UK calls for crackdown on 5G conspiracy theories as cell phone towers set on fire
The U.K. government is calling on social media and video sites, including Facebook Inc., Twitter Inc. and YouTube, to crack down on 5G conspiracy theories after cell towers were set on fire by people believing that they were causing the global coronavirus pandemic.
Just how many cellphone towers have been attacked in the U.K. is not clear, but The Guardian today reported attacks in Birmingham, Merseyside and Belfast.
If the alleged fact that people are attacking cell phone towers on coronavirus fears isn’t weird enough, telecommunications engineers are also reported to be receiving verbal and physical threats in the U.K. by those who believe the 5G conspiracy theory.
The GSM Association condemned the attacks of the cell phone towers, saying in a statement that “these acts of violence [are] designed to weaken our communications networks in a time of crisis.” The body also called on internet companies to accelerate their efforts to remove fake news linking 5G to the spread of COVID-19.

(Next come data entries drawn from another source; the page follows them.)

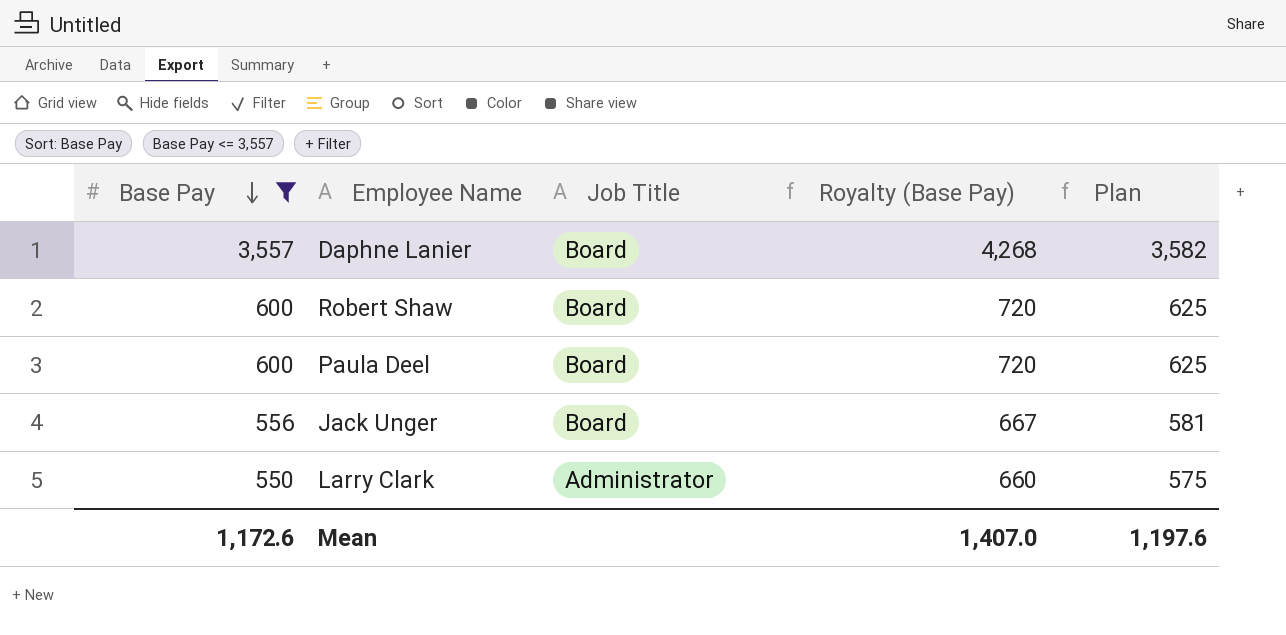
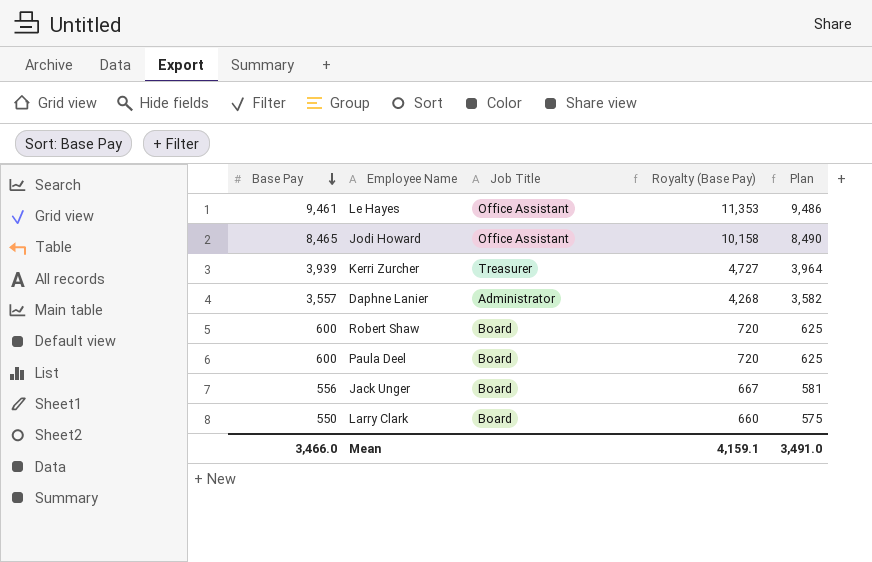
filter: Base Pay <= 3,557 -> none
Daphne Lanier | Job Title: Board -> Administrator
Larry Clark | Job Title: Administrator -> Board
Mean | Base Pay: 1,172.6 -> 3,466.0
Mean | Royalty (Base Pay): 1,407.0 -> 4,159.1
Mean | Plan: 1,197.6 -> 3,491.0

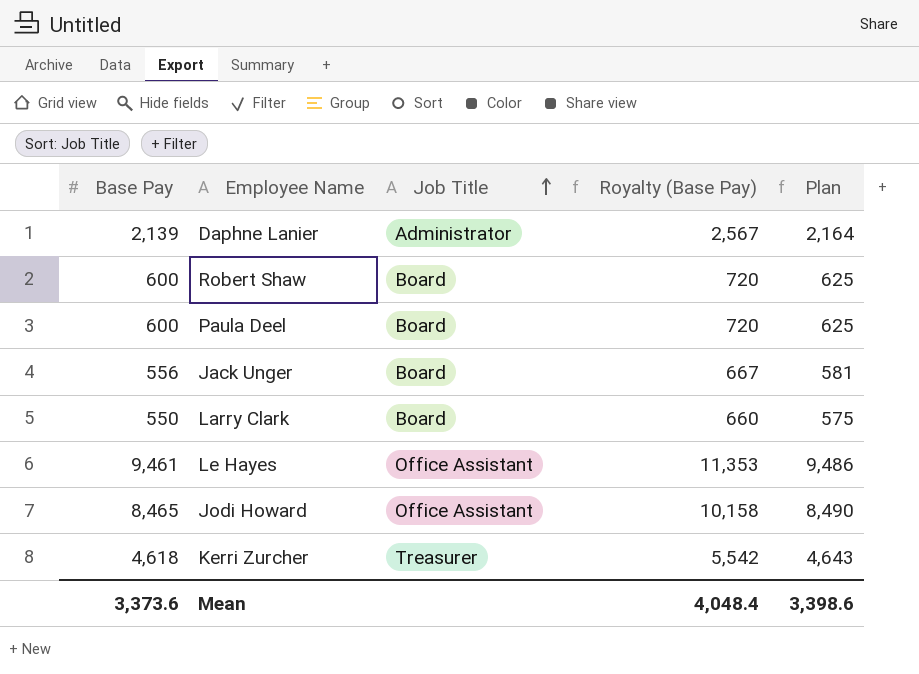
row order: Base Pay descending -> Job Title ascending
Daphne Lanier | Base Pay: 3,557 -> 2,139
Daphne Lanier | Royalty (Base Pay): 4,268 -> 2,567
Daphne Lanier | Plan: 3,582 -> 2,164
Kerri Zurcher | Base Pay: 3,939 -> 4,618
Kerri Zurcher | Royalty (Base Pay): 4,727 -> 5,542
Kerri Zurcher | Plan: 3,964 -> 4,643
Mean | Base Pay: 3,466.0 -> 3,373.6
Mean | Royalty (Base Pay): 4,159.1 -> 4,048.4
Mean | Plan: 3,491.0 -> 3,398.6

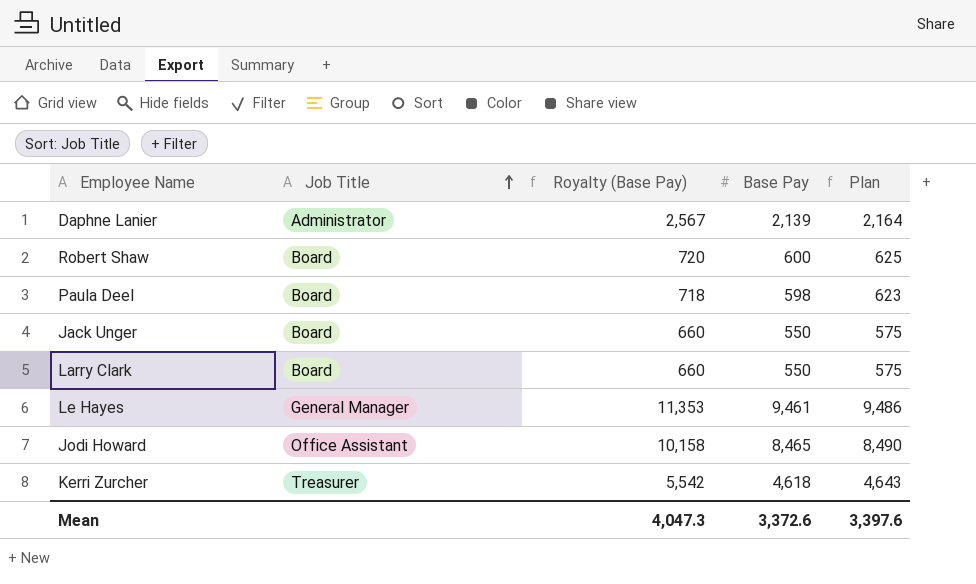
column Base Pay | position: 1 -> 4
Paula Deel | Royalty (Base Pay): 720 -> 718
Paula Deel | Base Pay: 600 -> 598
Paula Deel | Plan: 625 -> 623
Jack Unger | Royalty (Base Pay): 667 -> 660
Jack Unger | Base Pay: 556 -> 550
Jack Unger | Plan: 581 -> 575
Le Hayes | Job Title: Office Assistant -> General Manager
Mean | Royalty (Base Pay): 4,048.4 -> 4,047.3
Mean | Base Pay: 3,373.6 -> 3,372.6
Mean | Plan: 3,398.6 -> 3,397.6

“The 5G story is complete and utter rubbish, it’s nonsense, it’s the worst kind of fake news,” England’s National Medical Direct Stephen Powis is quoted by the GSMA Association as saying.
Although the finger is being pointed at social media, those concerned about fake 5G conspiracy theories could start with Google. In an attempt to find science proving that 5G is safe, SiliconANGLE found that all the top results in a Google search said that 5G isn’t safe.
U.K. fact-checking site Full Fact said that there is no evidence that COVID-19 is caused by 5G, noting correctly that it is a virus and “there is no evidence that 5G is harmful to people’s health.”
The New York Times reported in July 2019 that the belief that 5G is harmful can be traced back to a false claim published by a physicist in 2000 about exposure to WiFi signals. That single claim is said to be the main source of all WiFi and cell phone conspiracy theories since then.
YouTube was the first to respond to the request, saying it would reduce the visibility of videos linking 5G to coronavirus and would actively remove them if they breach YouTube’s content guidelines.